Now, however, it seems that only anyone born in or after 1979 ( i.e, voters aged 45 and under) would be volunteering to penalise themselves by voting National and – thereby – postponing the retirement they would otherwise be receiving at 65.
Senior MP Chris Bishop did a media stand-up on Saturday in response to Labour but was talking about a timeframe even further into the future – a phasing from 2044, affecting those born after 1979.
That policy shift would mean fewer people would be disadvantaged by having to wait longer for their super, extending that to many now in their forties, or the younger Gen X.
According to a National Party spokesperson, the public hadn’t been told earlier about the looming policy change because it “mostly hasn’t come up, until now…” This is a major backdown. Bill English has set that phase- in date as commencing at 2037. Ever since, Luxon had insisted that raising the retirement age was (a) essential and (b) needed to be phased in from 2037.
Back when Luxon was touting the 2037 start date, he didn’t appear to have a clue about the Retirement Commission’s research findings that the social impact of raising the retirement age would fall most heavily on women, and on Maori or Pasifika communities. At the time, Luxon had seemed blissfully unconcerned:
At around the 8.30 mark in this Newshub interview, Jenna Lynch had to enlighten him that the change would actually cost potential retirees an extra 50 grand. As Lynch said in an aside, that’s double what it would have cost retirees if the Labour government had followed through on its much-mocked plan to make the major banks pay GST on the retirement services they provide. We all remember the scorn heaped on the government for that proposal Yet Luxon is proposing to double that impact on retirees, and barely a peep of concern is being expressed.
Luxon has now kicked the retirement can down the road for a further seven years, Once elected of course, there would be little to stop National from reverting to business as usual.
Footnote: National’s delay in releasing its full policy costings is a sign that it believes it needs to shield Luxon from media and public scrutiny for as long as is humanly possible.
The man’s inability to think on his feet and explain policy beyond a few pat cliches has become grimly obvious to all.

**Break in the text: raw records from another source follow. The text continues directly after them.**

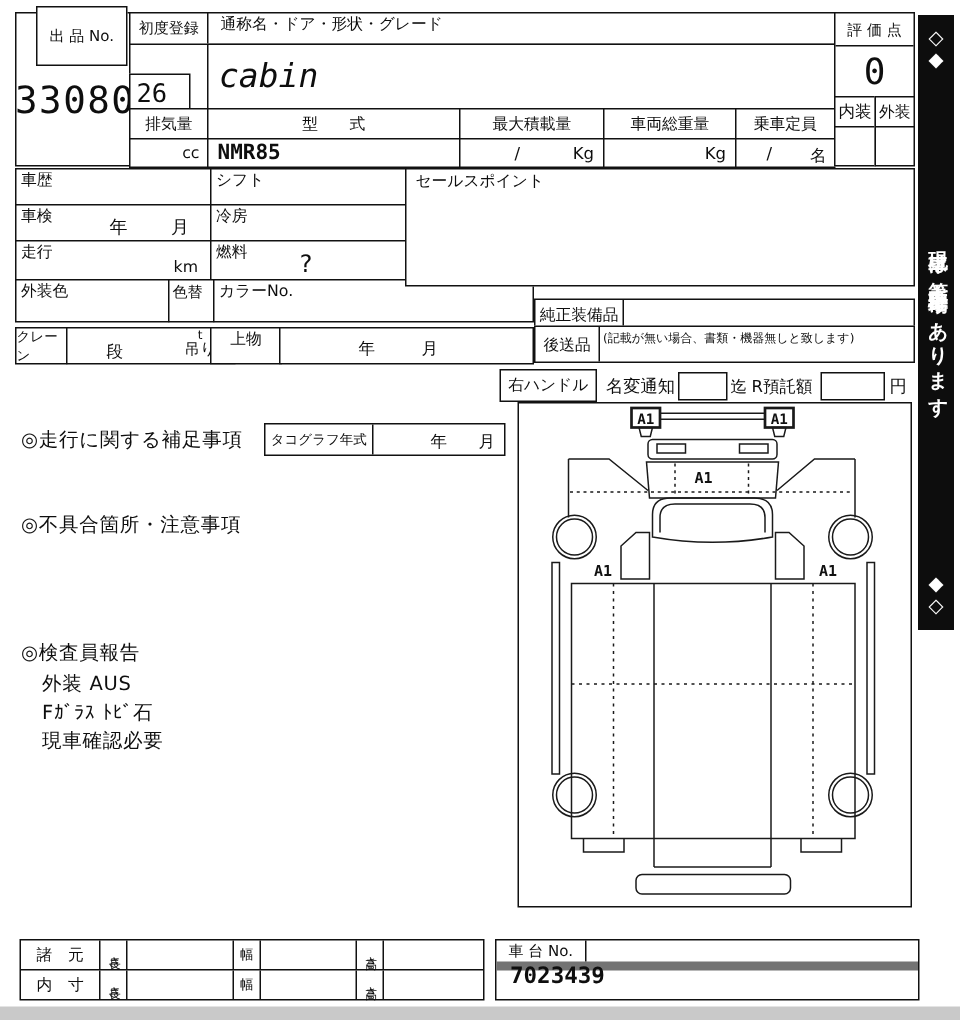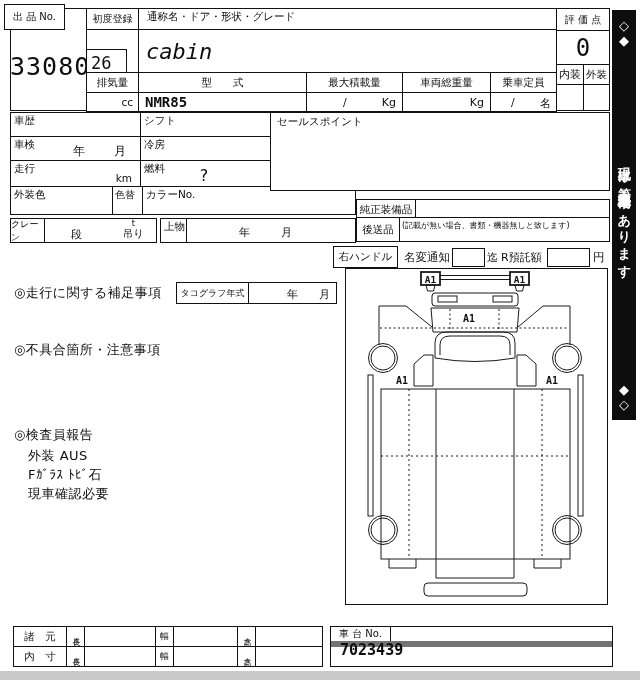--- a/index.html
+++ b/index.html
@@ -30,7 +30,7 @@
 <body>
 
 <div class="c" style="left:10px;top:8px;width:77px;height:103px;"></div>
-<div class="c ctr" style="left:4px;top:4px;width:61px;height:26px;font-size:10px;">
+<div class="c ctr" style="left:24px;top:4px;width:61px;height:40px;font-size:10px;">
     <span>出 品 No.</span>
   </div>
 <div class="abs mono" style="left:10px;top:52px;width:77px;text-align:center;font-size:25px;letter-spacing:1px;">33080</div>

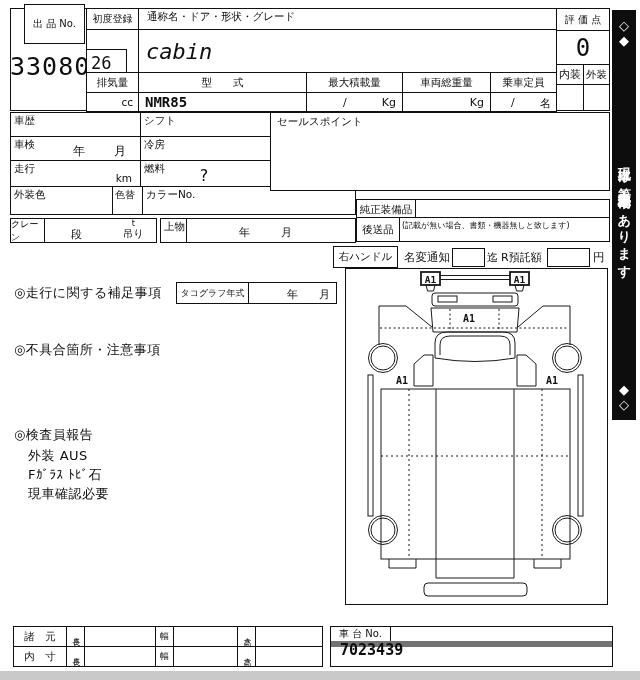--- a/index.html
+++ b/index.html
@@ -115,7 +115,7 @@
     <span style="display:block;font-size:10.5px;">吊り</span>
   </span>
 </div>
-<div class="c lbl" style="left:160px;top:218px;width:48px;height:25px;">上物</div>
+<div class="c lbl" style="left:140px;top:218px;width:48px;height:25px;text-align:center;">上物</div>
 <div class="c" style="left:186px;top:218px;width:170px;height:25px;">
   <span class="abs fs11" style="left:52px;top:6px;">年</span>
   <span class="abs fs11" style="left:94px;top:6px;">月</span>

Time and again, his statements have had to be walked back, and “explained” afresh, presumably after input from his advisers, once they’d stopped tearing their hair out.
For those who think Luxon really needs those cue cards, here’s a small piece of supportive evidence. This is Bill English in 2017, explaining why the National government aimed to raise the retirement age:
“New Zealanders are healthier and living longer so adjusting the long-term settings of NZ Super while there is time for people to adapt is the right thing to do,” Mr English says. It will also bring New Zealand into line with other countries like Australia, the United Kingdom, Denmark, Germany and the United States which are all moving to a retirement age of 67.”

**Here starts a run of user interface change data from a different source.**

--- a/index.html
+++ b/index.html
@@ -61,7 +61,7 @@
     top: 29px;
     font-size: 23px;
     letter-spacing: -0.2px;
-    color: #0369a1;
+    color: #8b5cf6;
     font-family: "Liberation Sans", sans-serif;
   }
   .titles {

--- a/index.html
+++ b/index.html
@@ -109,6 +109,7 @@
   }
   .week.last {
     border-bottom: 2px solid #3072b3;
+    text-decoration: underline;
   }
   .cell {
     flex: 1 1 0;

And this is Christopher Luxon speaking in late November of 2022:
Every decade people live 1.3 years longer. It’s not an unreasonable thing and other countries have already fully adopted 67 as a retirement age. It’s the sensible, pragmatic, practical thing we have to do.”
Pretty similar, huh? English was speaking in March 2027 while facing an election in late September of that year. Yet revealingly, he also added this little paragraph:
Mr English says the Government is announcing the change now [i.e. six months before the election!] so that political parties can debate superannuation transparently in the lead-up to the election.
Plainly that example of democracy in action is not something National wants to pursue this year. The very last thing it seems to want is a full, informed and timely debate about its own policy costings.